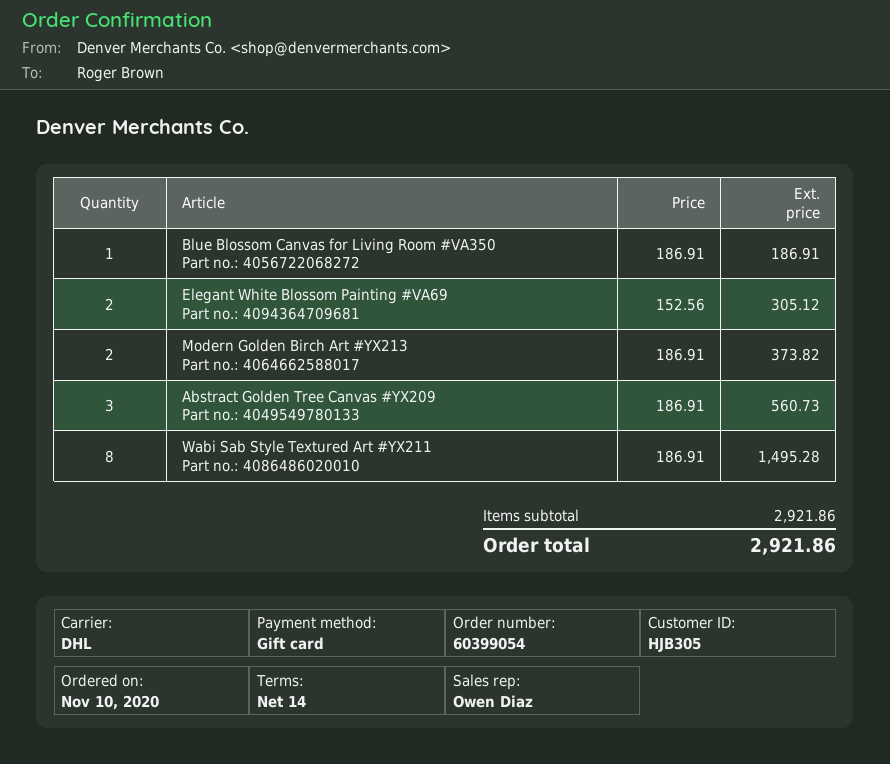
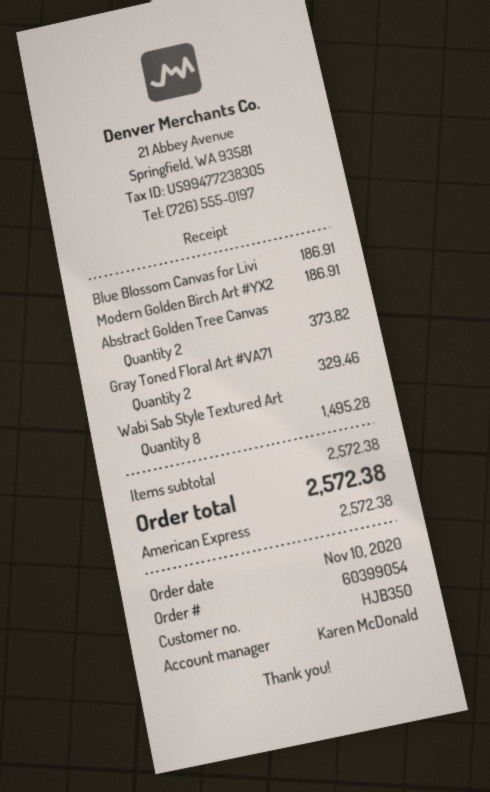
customer number: HJB305 -> HJB350
sales rep: Owen Diaz -> Karen McDonald
payment method: gift card -> American Express
Elegant White Blossom Painting #VA69: 2 for 305.12 -> none
Modern Golden Birch Art #YX213: 2 for 373.82 -> 1 for 186.91
Abstract Golden Tree Canvas #YX209: 3 for 560.73 -> 2 for 373.82
Gray Toned Floral Art #VA71: none -> 2 for 329.46
subtotal: 2921.86 -> 2572.38
total: 2921.86 -> 2572.38

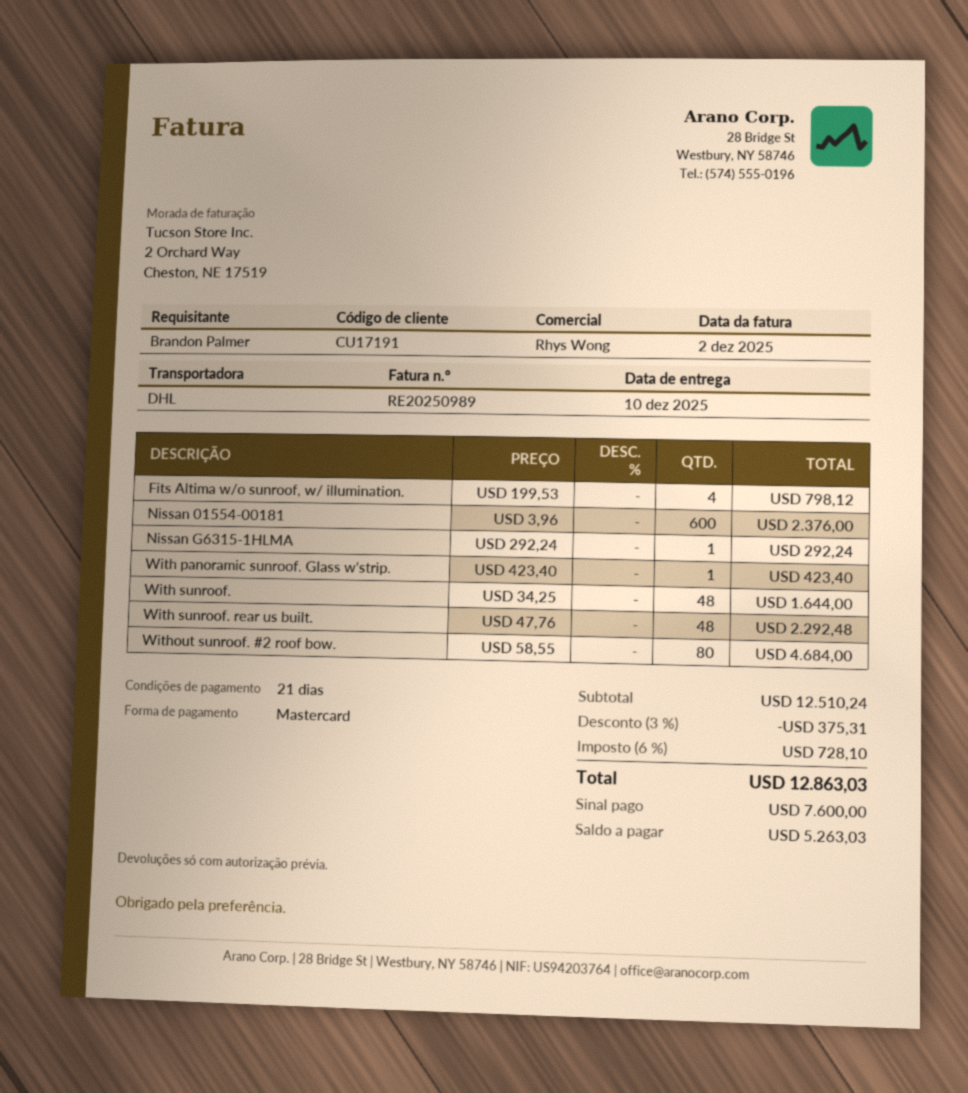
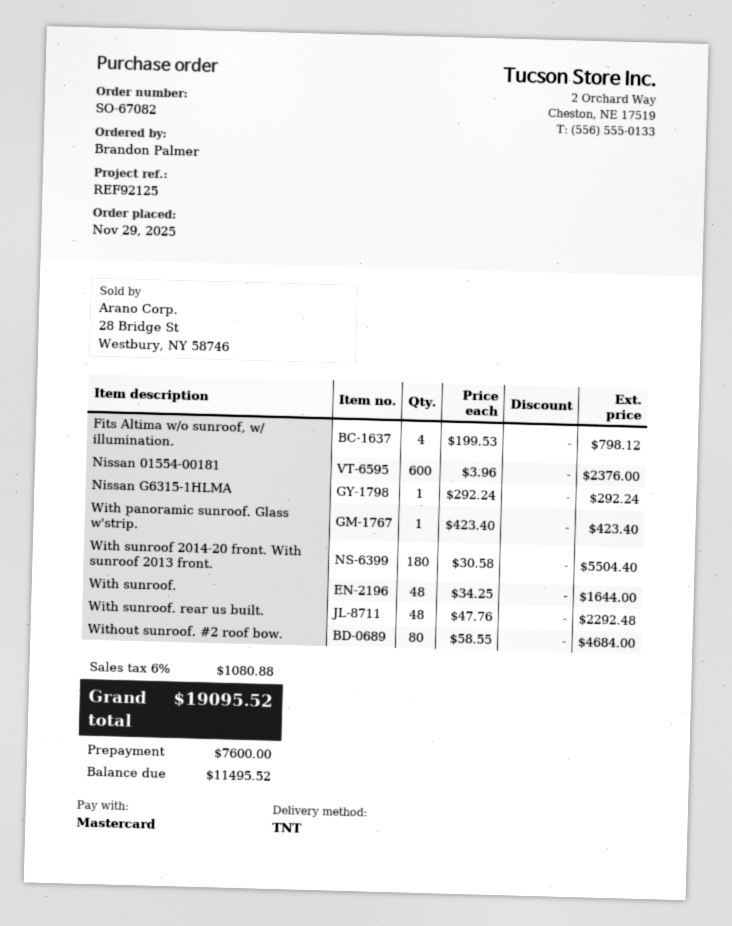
shipping method: DHL -> TNT
With sunroof 2014-20 front. With sunroof 2013 front.: none -> 180 x 30.58 = 5504.40
discount: 3% = 375.31 -> none
tax: 6% = 728.10 -> 6% = 1080.88
total: 12863.03 -> 19095.52
balance: 5263.03 -> 11495.52

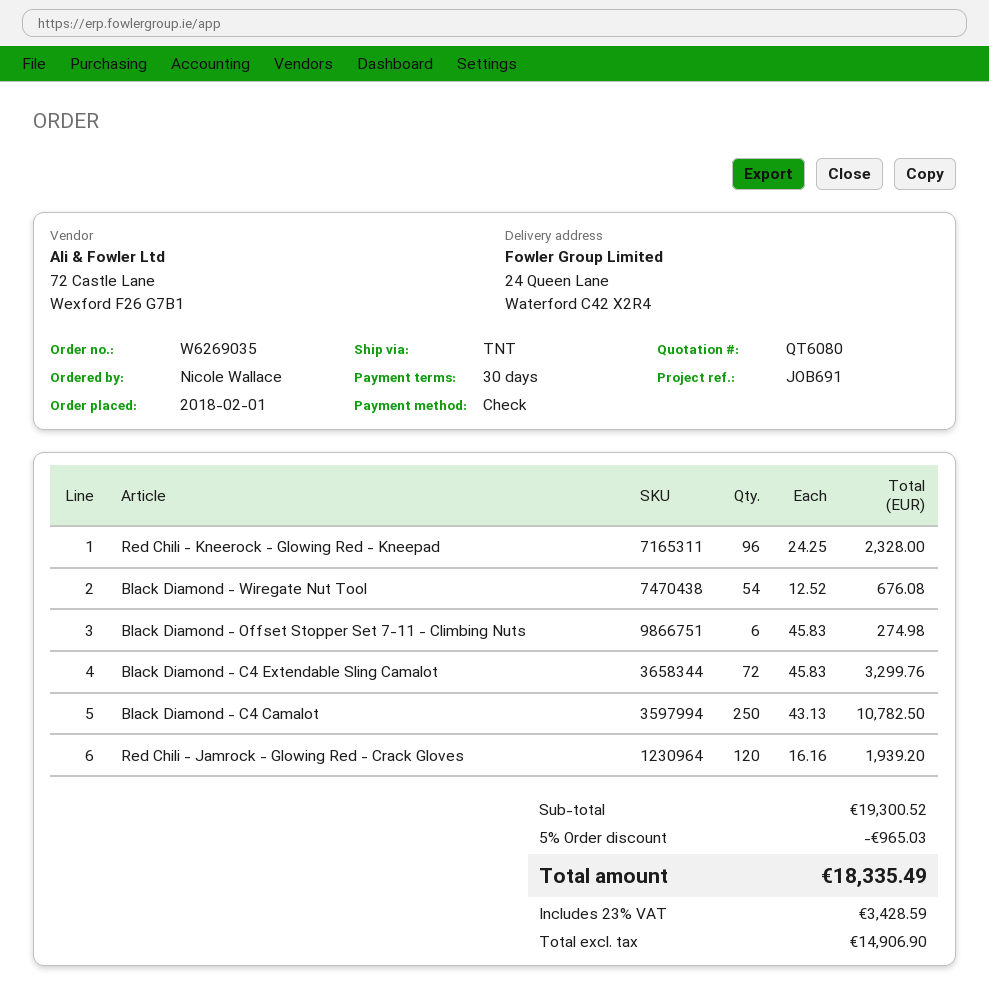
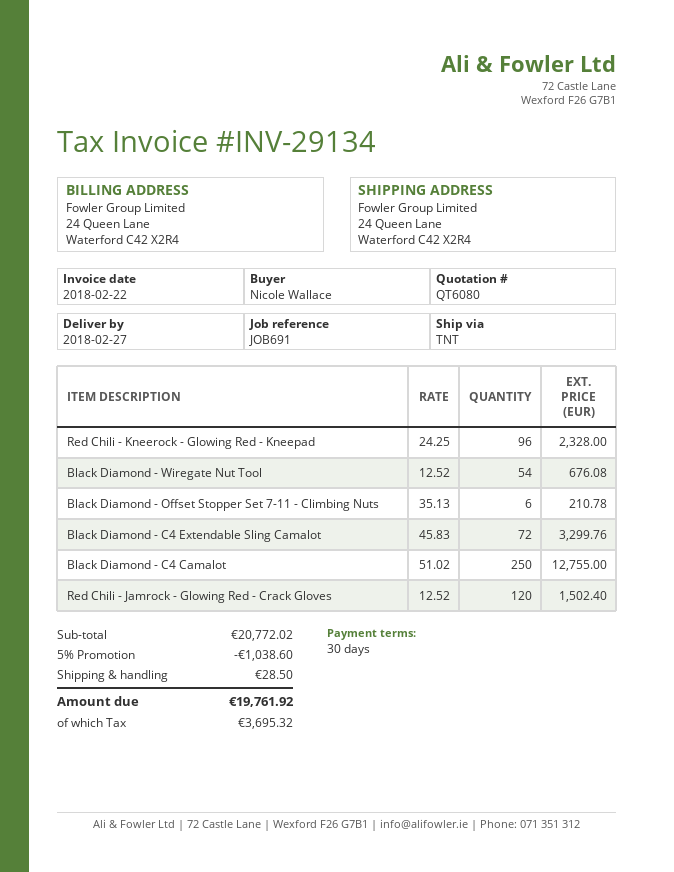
Black Diamond - Offset Stopper Set 7-11 - Climbing Nuts: 6 x 45.83 = 274.98 -> 6 x 35.13 = 210.78
Black Diamond - C4 Camalot: 250 x 43.13 = 10782.50 -> 250 x 51.02 = 12755.00
Red Chili - Jamrock - Glowing Red - Crack Gloves: 120 x 16.16 = 1939.20 -> 120 x 12.52 = 1502.40
subtotal: 19300.52 -> 20772.02
discount: 5% = 965.03 -> 5% = 1038.60
shipping: none -> 28.50
tax: 3428.59 -> 3695.32
total: 18335.49 -> 19761.92

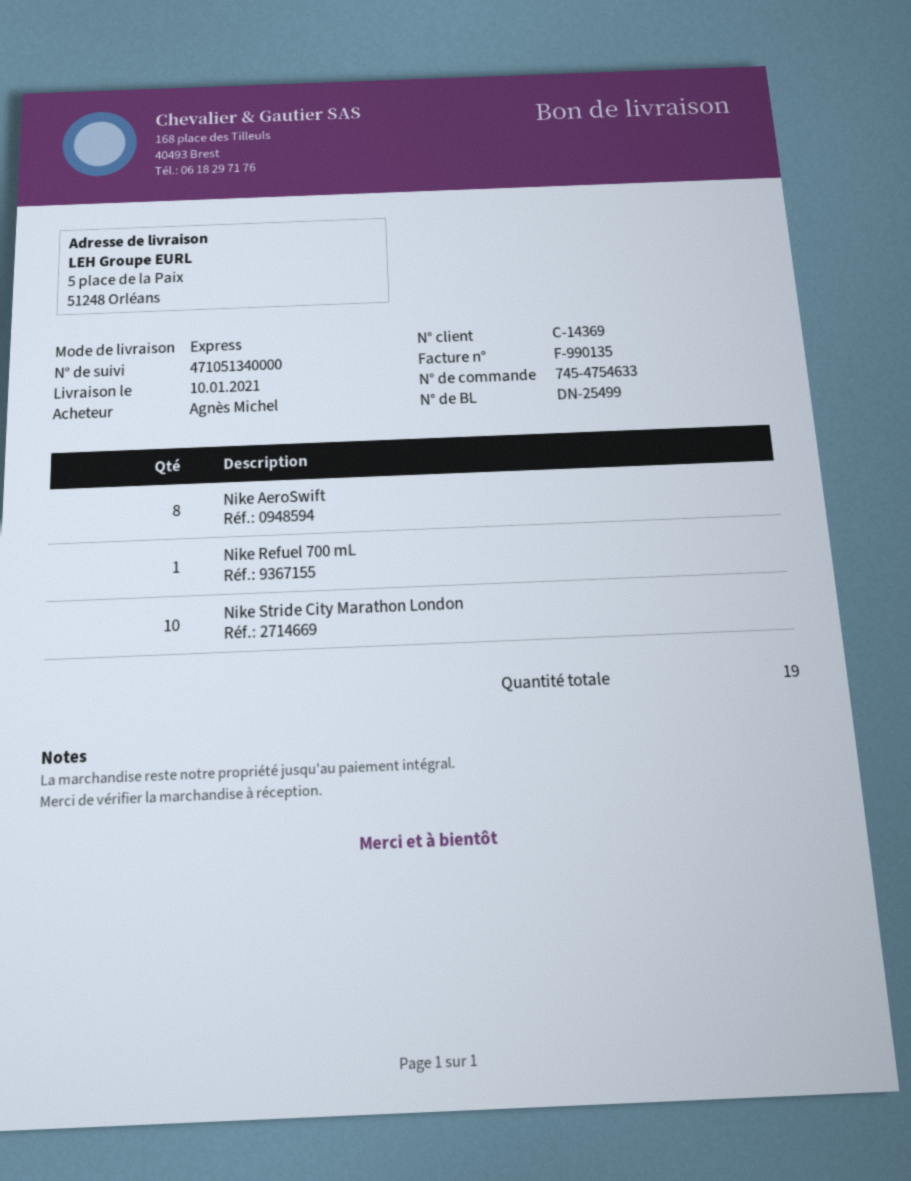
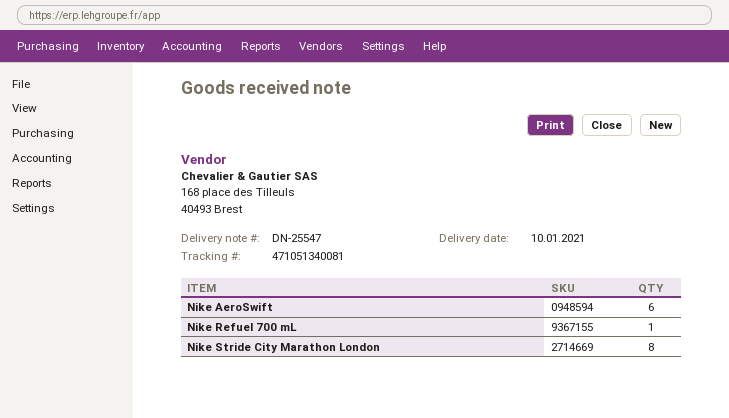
delivery note number: DN-25499 -> DN-25547
tracking number: 471051340000 -> 471051340081
Nike AeroSwift: 8 -> 6
Nike Stride City Marathon London: 10 -> 8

Description of the task: Repeat the records above word for word. Pictures stay out of the copy.

Answer for this exercise:
customer number: HJB305 -> HJB350
sales rep: Owen Diaz -> Karen McDonald
payment method: gift card -> American Express
Elegant White Blossom Painting #VA69: 2 for 305.12 -> none
Modern Golden Birch Art #YX213: 2 for 373.82 -> 1 for 186.91
Abstract Golden Tree Canvas #YX209: 3 for 560.73 -> 2 for 373.82
Gray Toned Floral Art #VA71: none -> 2 for 329.46
subtotal: 2921.86 -> 2572.38
total: 2921.86 -> 2572.38

shipping method: DHL -> TNT
With sunroof 2014-20 front. With sunroof 2013 front.: none -> 180 x 30.58 = 5504.40
discount: 3% = 375.31 -> none
tax: 6% = 728.10 -> 6% = 1080.88
total: 12863.03 -> 19095.52
balance: 5263.03 -> 11495.52

Black Diamond - Offset Stopper Set 7-11 - Climbing Nuts: 6 x 45.83 = 274.98 -> 6 x 35.13 = 210.78
Black Diamond - C4 Camalot: 250 x 43.13 = 10782.50 -> 250 x 51.02 = 12755.00
Red Chili - Jamrock - Glowing Red - Crack Gloves: 120 x 16.16 = 1939.20 -> 120 x 12.52 = 1502.40
subtotal: 19300.52 -> 20772.02
discount: 5% = 965.03 -> 5% = 1038.60
shipping: none -> 28.50
tax: 3428.59 -> 3695.32
total: 18335.49 -> 19761.92

delivery note number: DN-25499 -> DN-25547
tracking number: 471051340000 -> 471051340081
Nike AeroSwift: 8 -> 6
Nike Stride City Marathon London: 10 -> 8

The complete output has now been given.